2. Tempat Kerja adalah ruangan tertutup atau terbuka, bergerak atau tetap, dimana setiap orang bekerja atau sering digunakan untuk keperluan bekerja termasuk lingkungan sekelilingnya yang merupakan bagian-bagian atau yang berhubungan dengan tempat kerja tersebut.
3. Pekerja/Buruh adalah setiap orang yang bekerja dengan menerima upah atau imbalan dalam bentuk lain.
4. Pegawai adalah orang yang bekerja pada lingkungan pemerintah dengan menerima upah atau imbalan dalam bentuk lain.
5. Kekerasan terhadap Perempuan adalah setiap tindakan yang berakibat atau mungkin mengakibatkan kesengsaraan atau penderitaan perempuan secara fisik, psikis, atau seksual termasuk ancaman tindakan tertentu, pemaksaan atau perampasan kemerdekaan secara sewenang-wenang, baik yang terjadi di ranah publik atau dalam kehidupan pribadi.

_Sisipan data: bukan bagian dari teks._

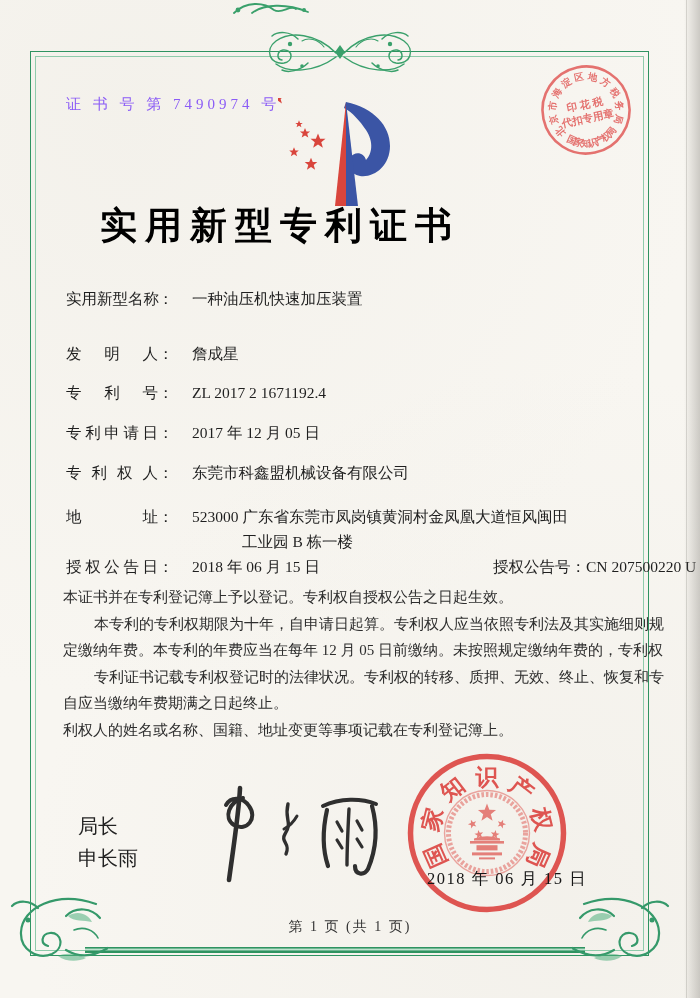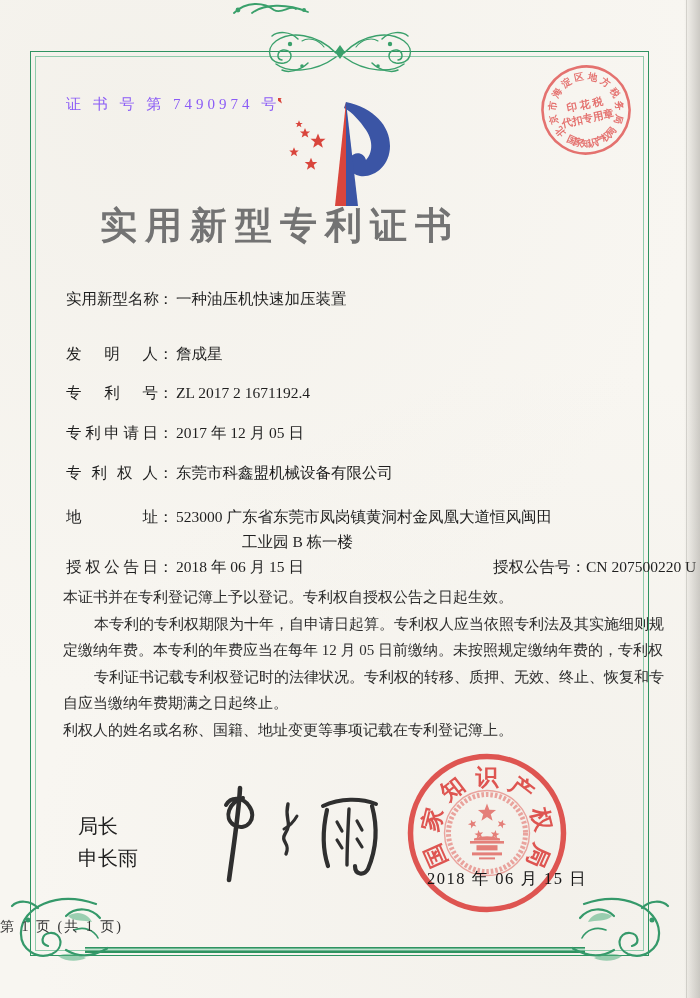--- a/index.html
+++ b/index.html
@@ -30,7 +30,7 @@
 
   
   .title{position:absolute;left:0;top:201px;width:560px;text-align:center;
-    font-size:37px;font-weight:700;letter-spacing:8px;color:#737373;}
+    font-size:37px;font-weight:700;letter-spacing:8px;color:#000000;}
 
   
   .frow{position:absolute;left:66px;font-size:15.5px;color:#1f1f1f;white-space:nowrap;}

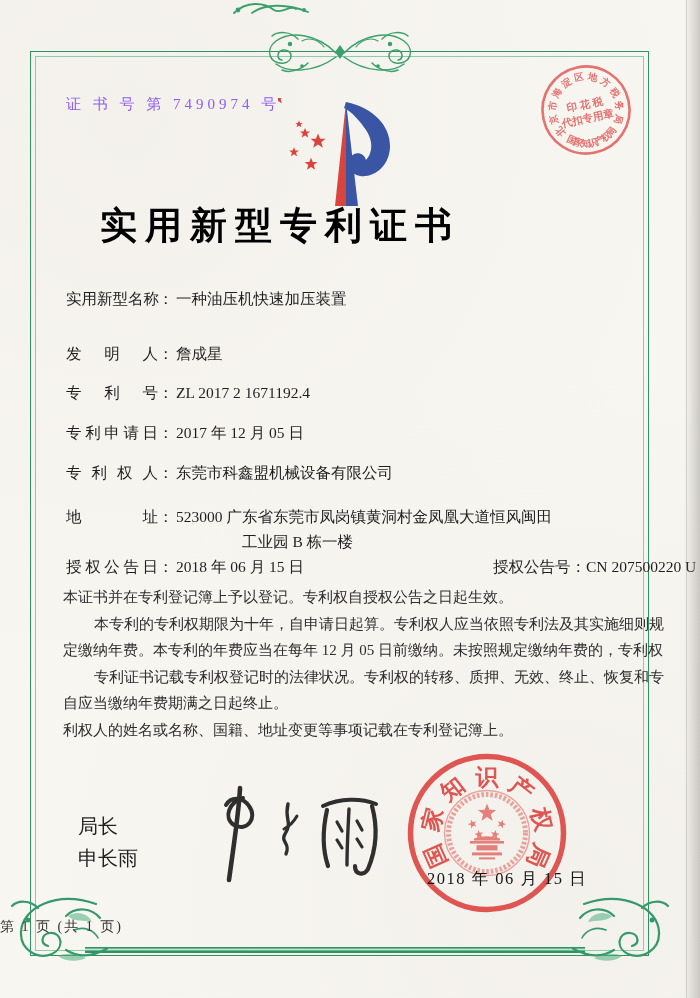--- a/index.html
+++ b/index.html
@@ -36,7 +36,7 @@
   .frow{position:absolute;left:66px;font-size:15.5px;color:#1f1f1f;white-space:nowrap;}
   .flabel{display:inline-block;width:92px;text-align:justify;text-align-last:justify;vertical-align:top;}
   .fcolon{display:inline-block;width:14px;}
-  .fvalue{display:inline-block;margin-left:4px;}
+  .fvalue{display:inline-block;margin-left:20px;}
   .fline2{position:absolute;left:176px;top:25px;font-size:15.5px;white-space:nowrap;}
   .frow-right{position:absolute;left:392px;top:0;white-space:nowrap;margin-left:35px;}
 

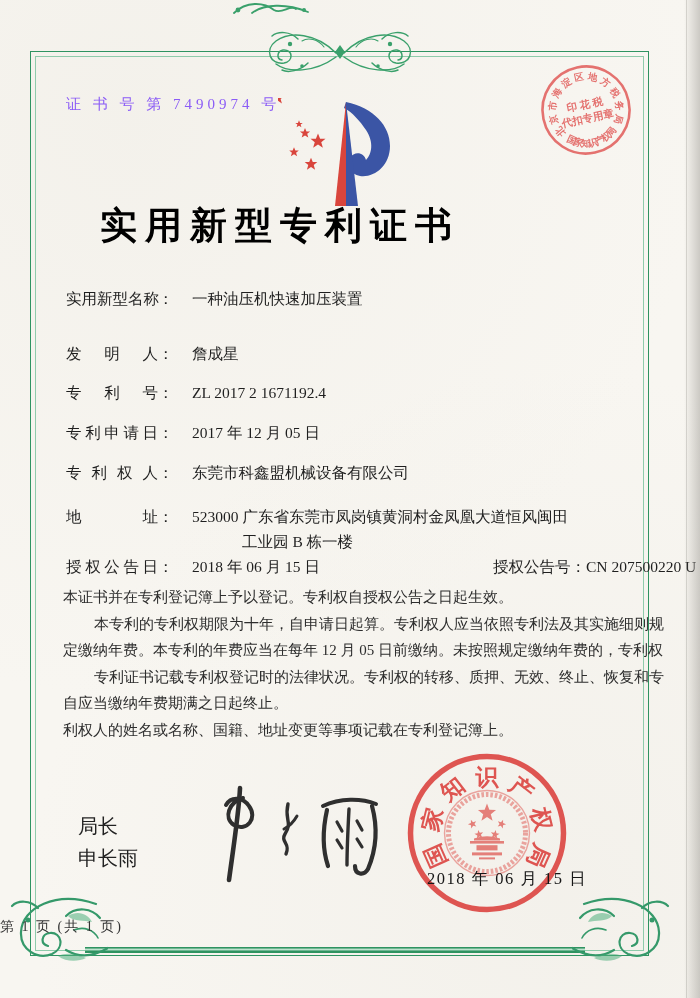--- a/index.html
+++ b/index.html
@@ -55,7 +55,7 @@
   .tax-svg{position:absolute;left:531px;top:55px;opacity:.88;}
 
   
-  .footer{position:absolute;left:0;top:918px;width:700px;font-size:14px;color:#333;letter-spacing:2px;}
+  .footer{position:absolute;left:0;top:918px;width:700px;text-align:center;font-size:14px;color:#333;letter-spacing:2px;}
 
   svg text{font-family:"Liberation Serif", serif;}
 </style>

6. Perusahaan adalah setiap bentuk usaha yang berbadan hukum atau tidak, milik orang perseorangan, milik persekutuan, atau milik badan hukum, baik milik Perusahaan maupun milik negara yang mempekerjakan Pekerja/Buruh dengan membayar upah atau imbalan dalam bentuk lain.
7. Pendamping adalah seseorang, kelompok, atau organisasi yang dipercaya dan/atau memiliki keterampilan dan pengetahuan untuk mendampingi Pekerja/Buruh dan Pegawai perempuan korban dan/atau saksi dengan
tujuan membuat aman dan nyaman dalam proses penyelesaian permasalahannya.